Шум переместился в глубь музея. Я приоткрыл дверь кабинета и выглянул. Сквозь распахнутые двери залов мне был виден Суворов перед пионерами. Он стоял, опираясь левой рукой на эфес шпаги. В правой была указка. Ею Генералиссимус водил по карте. Позади пионеров стояла высоченная женщина, скрестив руки на животе.
Я вернулся в кабинет и принялся изучать обстановку. На бюро, рядом с телефоном, лежала пачка квитанций и счетов. Среди них счет на междугородный разговор с Измаилом и квитанция химчистки. В квитанции значилось: «Камзол зеленый, поношен., ср. загрязн.» Лежал журнал «Огонек», раскрытый на последней странице с наполовину отгаданным кроссвордом. Я осторожно потянул на себя один из ящичков бюро. В нем в полнейшем беспорядке были навалены ордена, медали, часы, радиолампы, конденсаторы и сопротивления. В другом ящичке был ворох почтовых марок. Третий ящичек оказался запертым.
Внезапно зазвонил телефон. Я отпрыгнул от бюро и снова упал в кресло. Телефон продолжал звонить. Тогда я, оглянувшись на дверь, подошел к аппарату и снял трубку.
– Александр Васильевич? – сказал мужской голос. – Рад вас приветствовать. Как здоровьице?
– Александр Васильевич вышел, – сказал я.

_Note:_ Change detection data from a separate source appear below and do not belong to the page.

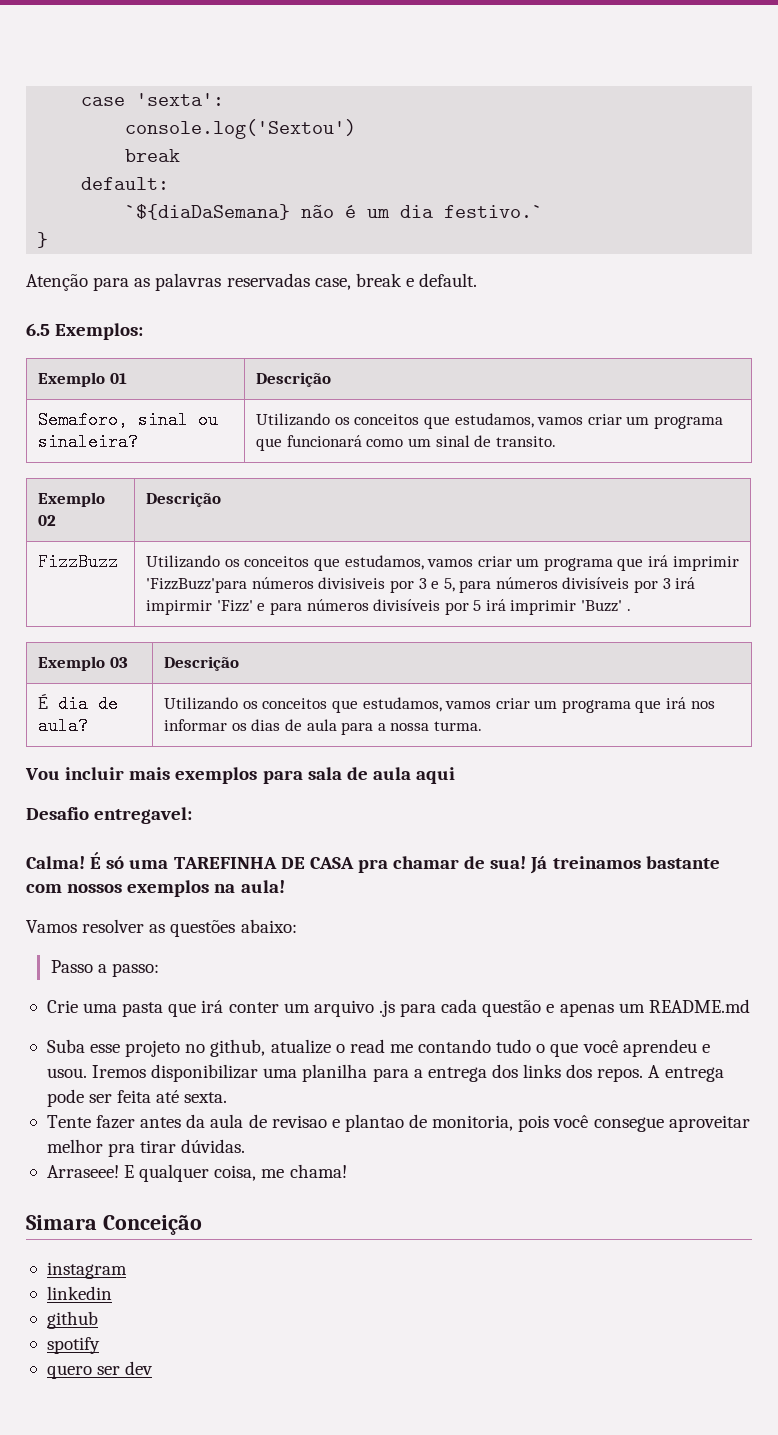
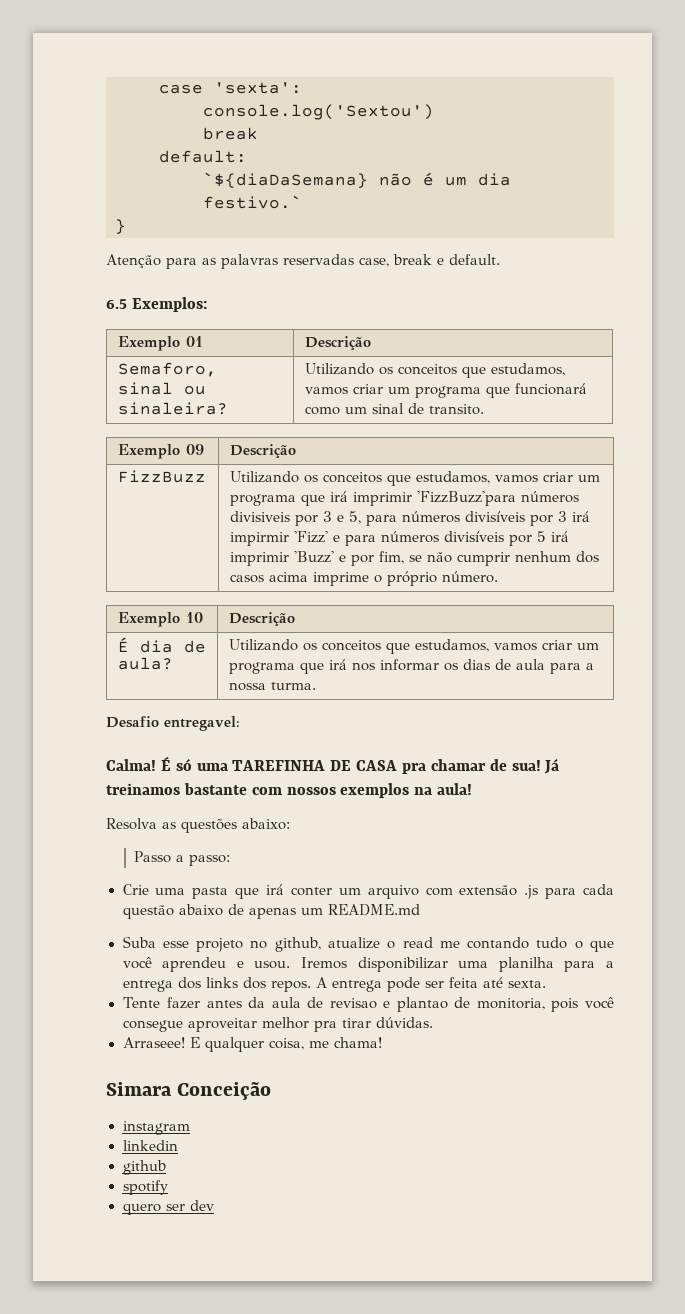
- Exemplo 02 | Descrição
+ Exemplo 09 | Descrição
- Utilizando os conceitos que estudamos, vamos criar um programa que irá imprimir 'FizzBuzz'para números divisiveis por 3 e 5, para números divisíveis por 3 irá impirmir 'Fizz' e para números divisíveis por 5 irá imprimir 'Buzz' .
- Exemplo 03 | Descrição
+ Utilizando os conceitos que estudamos, vamos criar um programa que irá imprimir 'FizzBuzz'para números divisiveis por 3 e 5, para números divisíveis por 3 irá impirmir 'Fizz' e para números divisíveis por 5 irá imprimir 'Buzz' e por fim, se não cumprir nenhum dos casos acima imprime o próprio número.
+ Exemplo 10 | Descrição
- Vou incluir mais exemplos para sala de aula aqui
- Vamos resolver as questões abaixo:
+ Resolva as questões abaixo:
- Crie uma pasta que irá conter um arquivo .js para cada questão e apenas um README.md
+ Crie uma pasta que irá conter um arquivo com extensão .js para cada questão abaixo de apenas um README.md

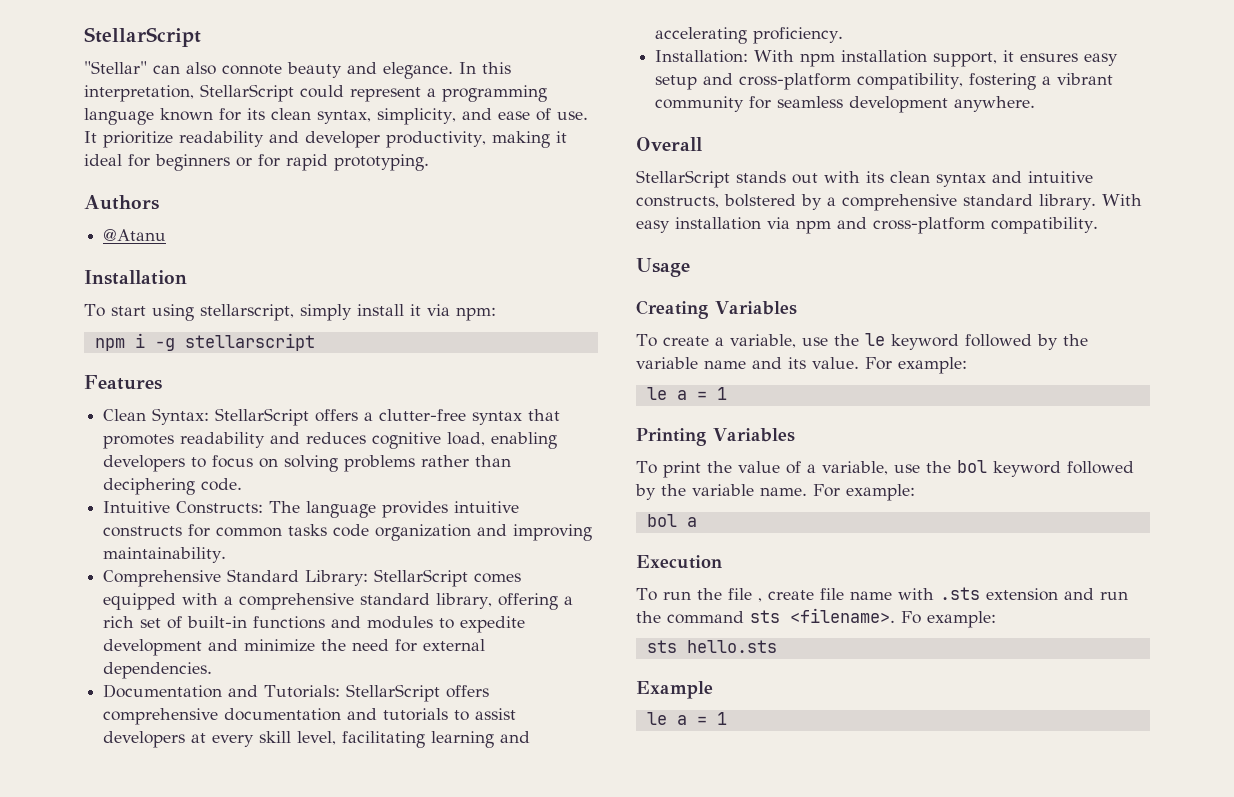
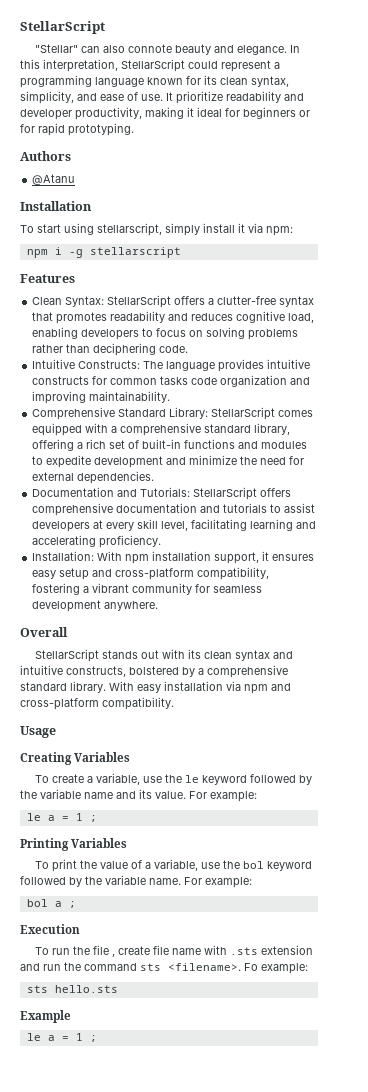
  To create a variable, use the le keyword followed by the variable name and its value. For example:
- le a = 1
+ le a = 1 ;
- bol a
+ bol a ;
  Example
- le a = 1
+ le a = 1 ;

– А с кем я говорю, простите?
Я назвал свою фамилию и добавил, что я посетитель музея.
– Ах, вы из нынешних… – разочарованно протянул собеседник и сказал: – Передайте Александру Васильевичу, что звонил Михаил Васильевич. Он знает. Я ему перезвоню.
Я повесил трубку и вернулся на свое место. Через пять минут пришел Суворов. Он проделал ту же процедуру с париком и шпагой, но парик повесил на медную ручку ящичка бюро для просушки. Он взял гребень и, придерживая парик на ручке, расчесал букли. Пудра образовала легкое облачко. Белые волосы вытягивались под гребнем, и тут же сворачивались, будто на невидимых бигудях. Я вспомнил жену, как она утром кипятит бигуди в кастрюльке, чтобы там, внутри, расплавился воск, поддерживающий бигуди в горячем состоянии, потом накручивает мокрые волосы, скрепляя их специальной резинкой, и в таком виде быстро пьет кофе, торопясь на работу.
Суворов задумчиво расчесывал парик. Казалось, он забыл обо мне.
– Вам звонил Михаил Васильевич, – сказал я.
– А-а… Ломоносов, – протянул Суворов, не оборачиваясь.
– Тот самый? – вырвалось у меня.
– А вы, батенька, знаете другого Ломоносова? – язвительно произнес Суворов, быстро поворачиваясь ко мне.
– Но ведь столько лет…
– Сколько – столько? Двести с небольшим лет. Вот ко мне недавно Аристотель заходил – тому не позавидуешь. Третье тысячелетие мается.
– Ну, и как он?.. Что делает? – задал я нелепый вопрос.
– Я же сказал – мается. Между нами говоря, старик опустился. Но его можно понять. У него миллионов семнадцать прямых потомков только в России. Кстати, как вас зовут?
Я опять назвал свою фамилию, имя и отчество. Суворов выпятил нижнюю губу и задумался. Потом он решительно снял трубку и набрал номер.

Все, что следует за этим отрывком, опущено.